Raymond van Schoor

Personal information
- Full name: Raymond van Schoor
- Born: 23 May 1990 Windhoek, Namibia
- Died: 20 November 2015 (aged 25) Windhoek, Namibia
- Batting: Right-handed
- Bowling: Right-arm off break
- Role: Wicket-keeper
- Relations: Melt van Schoor (father); Danie van Schoor (brother);

International information
- National side: Namibia (2007–2015);

Career statistics
| Competition | FC | LA | T20 |
| Matches | 92 | 103 | 70 |
| Runs scored | 4,303 | 2,618 | 1,550 |
| Batting average | 27.40 | 29.08 | 29.24 |
| 100s/50s | 5/20 | 0/18 | 0/7 |
| Top score | 157 | 93* | 79* |
| Balls bowled | 2,033 | 536 | 199 |
| Wickets | 28 | 14 | 11 |
| Bowling average | 46.85 | 32.85 | 21.72 |
| 5 wickets in innings | 0 | 0 | 0 |
| 10 wickets in match | 0 | 0 | 0 |
| Best bowling | 3/58 | 4/34 | 2/11 |
| Catches/stumpings | 161/6 | 64/7 | 30/5 |
- Source: ESPN Cricinfo, 21 November 2015

= Raymond van Schoor =

Namibian cricketer (1990–2015)

Raymond van Schoor (23 May 1990 – 20 November 2015) was a Namibian cricketer. He was a right-handed batsman and occasional wicketkeeper. He was Namibia's most capped cricketer, making more than 200 appearances.

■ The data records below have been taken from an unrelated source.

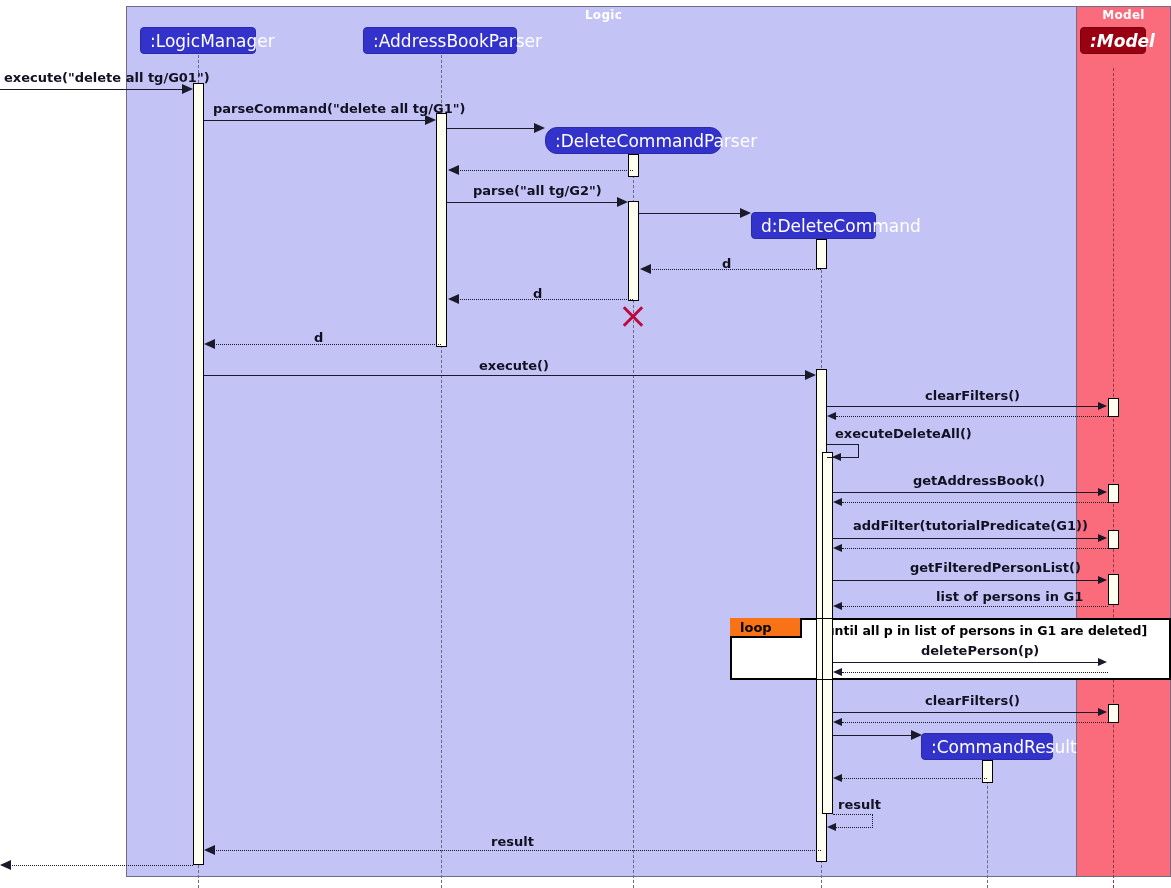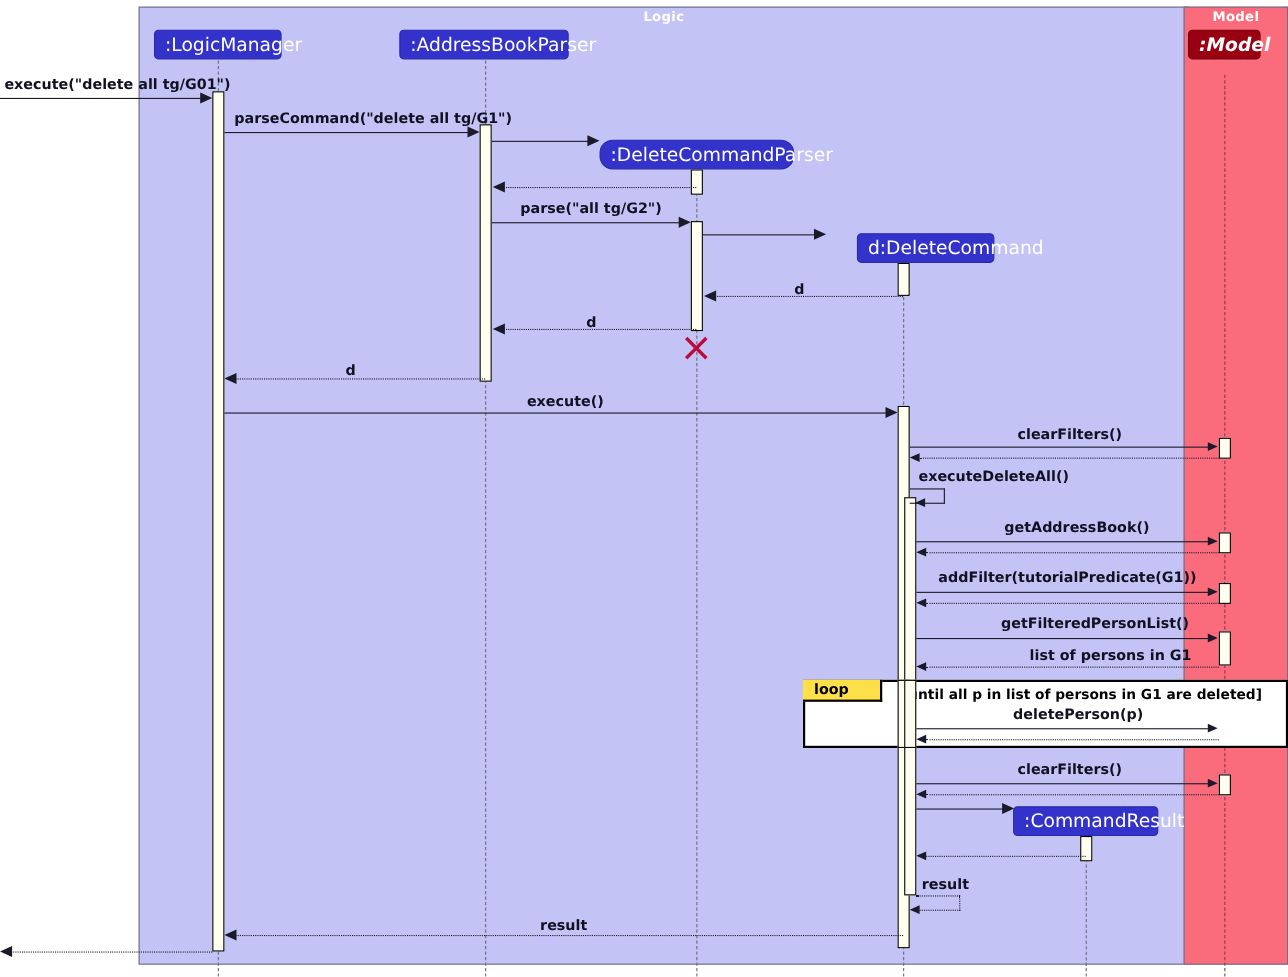--- a/index.html
+++ b/index.html
@@ -50,21 +50,21 @@
   
   .destroy{position:absolute;width:26px;height:26px;}
   .destroy i{position:absolute;left:0;top:12px;width:26px;height:3px;
              background:#bb0a3c;display:block;}
   .destroy i.a{transform:rotate(45deg);}
   .destroy i.b{transform:rotate(-45deg);}
 
   
   .frame{position:absolute;box-sizing:border-box;border:2px solid #000000;
          background:#ffffff;}
-  .frame-tag{position:absolute;box-sizing:border-box;background:#fde047;
+  .frame-tag{position:absolute;box-sizing:border-box;background:#f97316;
              border:2px solid #000000;border-top:none;border-left:none;
              font-size:13px;font-weight:bold;color:#000;display:flex;
              align-items:center;padding-left:10px;}
   .frame-tag:after{content:"";position:absolute;right:-2px;top:-2px;
              width:0;height:0;border-left:14px solid transparent;
              border-bottom:0 solid transparent;}
   .frame-cond{position:absolute;font-size:12.5px;font-weight:bold;color:#000;
              white-space:nowrap;}
 </style>
 </head>
@@ -87,21 +87,21 @@
 
   <div class="part logic" style="left:140px;top:27px;width:116px;">
     <span>:LogicManager</span>
   </div>
   <div class="part logic" style="left:363px;top:27px;width:154px;">
     <span>:AddressBookParser</span>
   </div>
   <div class="part logic" style="left:545px;top:127px;width:177px;border-radius:12px;">
     <span>:DeleteCommandParser</span>
   </div>
-  <div class="part logic" style="left:751px;top:212px;width:125px;margin-left:28px;">
+  <div class="part logic" style="left:751px;top:212px;width:125px;">
     <span>d:DeleteCommand</span>
   </div>
   <div class="part logic" style="left:921px;top:733px;width:132px;">
     <span>:CommandResult</span>
   </div>
   <div class="part model" style="left:1080px;top:27px;width:66px;font-style:italic;">
     <span>:Model</span>
   </div>
 
   <div class="act" style="left:193px;top:83px;height:782px;"></div>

Van Schoor made his first-class and List A debut for Namibia in October 2007, aged seventeen. As an international, he represented Namibia in the ICC Intercontinental Cup, the World Cricket League, and the ICC World Twenty20 Qualifier. He also played with the Namibian teams that participated in the CSA Provincial Competitions in South Africa and the Stanbic Bank 20 Series in Zimbabwe. He appeared five times for Namibia Under-19s in the 2008 ICC Under-19 Cricket World Cup.

Van Schoor captained Namibia 40 times, and he was named Cricket Namibia's cricketer of the year in 2012. He also led the team at Under-15 international level.

He was the son of former Namibia international wicket-keeper Melt van Schoor.

Van Schoor collapsed while batting in a CSA Provincial 50 Over Challenge match against Free State at Wanderers Cricket Ground on 15 November 2015; he was admitted to hospital having suffered a stroke. He died on 20 November 2015 at the age of 25.